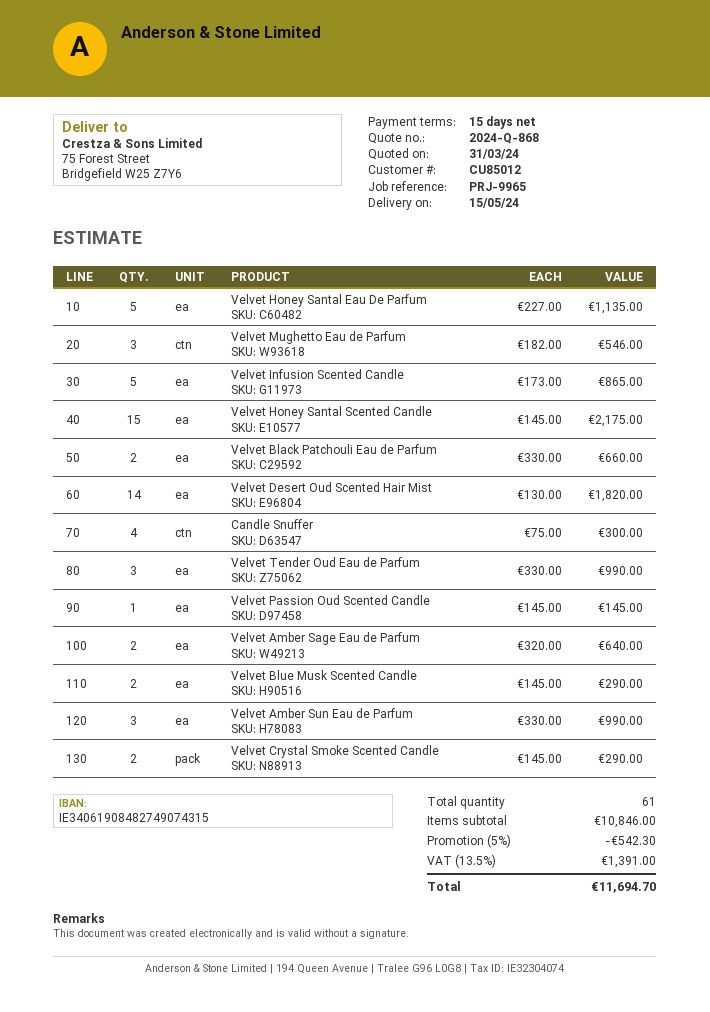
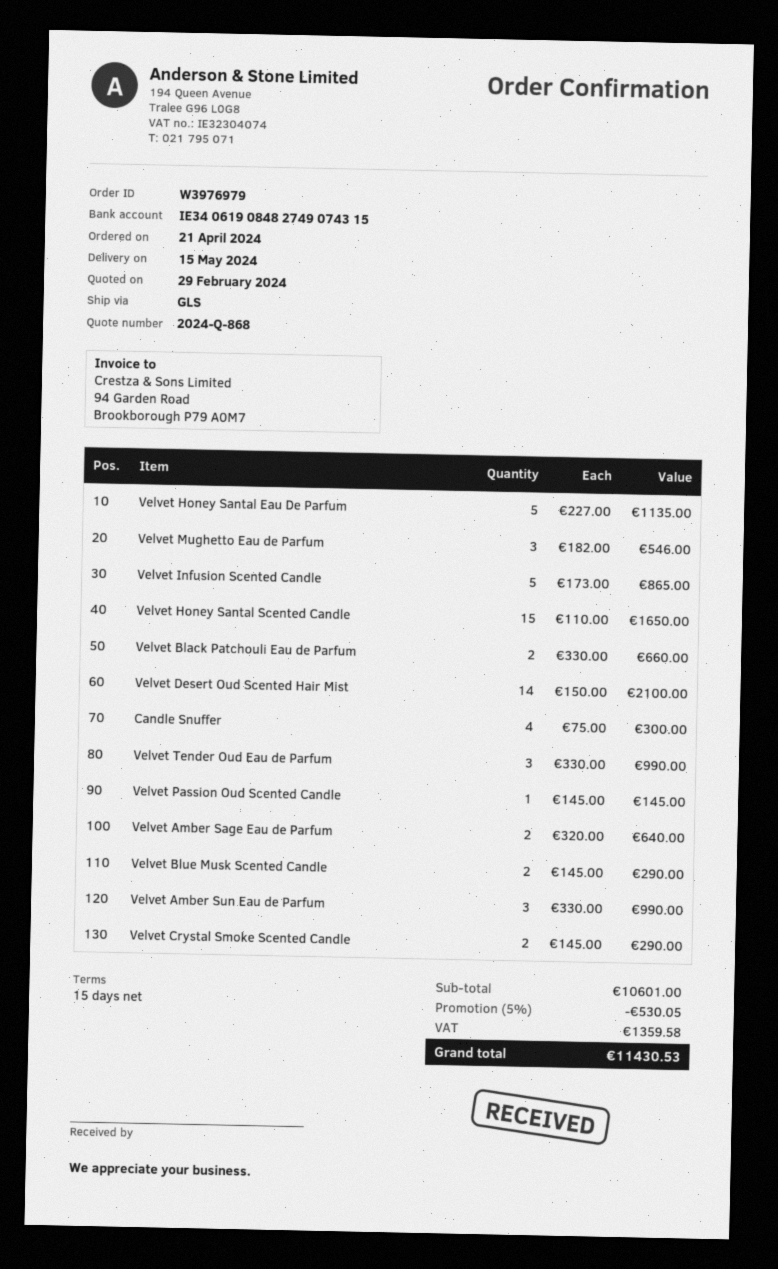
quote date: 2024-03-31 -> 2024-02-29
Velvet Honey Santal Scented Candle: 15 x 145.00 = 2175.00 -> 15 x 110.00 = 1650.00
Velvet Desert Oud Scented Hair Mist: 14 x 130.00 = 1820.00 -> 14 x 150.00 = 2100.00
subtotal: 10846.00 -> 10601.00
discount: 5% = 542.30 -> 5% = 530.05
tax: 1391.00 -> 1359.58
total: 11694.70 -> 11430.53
..........
Transcribe, word for word, only the material from its opening line through the line containing "subtotal: 10846.00 -> 10601.00", both ends included, and omit the pictures.

RESPONSE:
quote date: 2024-03-31 -> 2024-02-29
Velvet Honey Santal Scented Candle: 15 x 145.00 = 2175.00 -> 15 x 110.00 = 1650.00
Velvet Desert Oud Scented Hair Mist: 14 x 130.00 = 1820.00 -> 14 x 150.00 = 2100.00
subtotal: 10846.00 -> 10601.00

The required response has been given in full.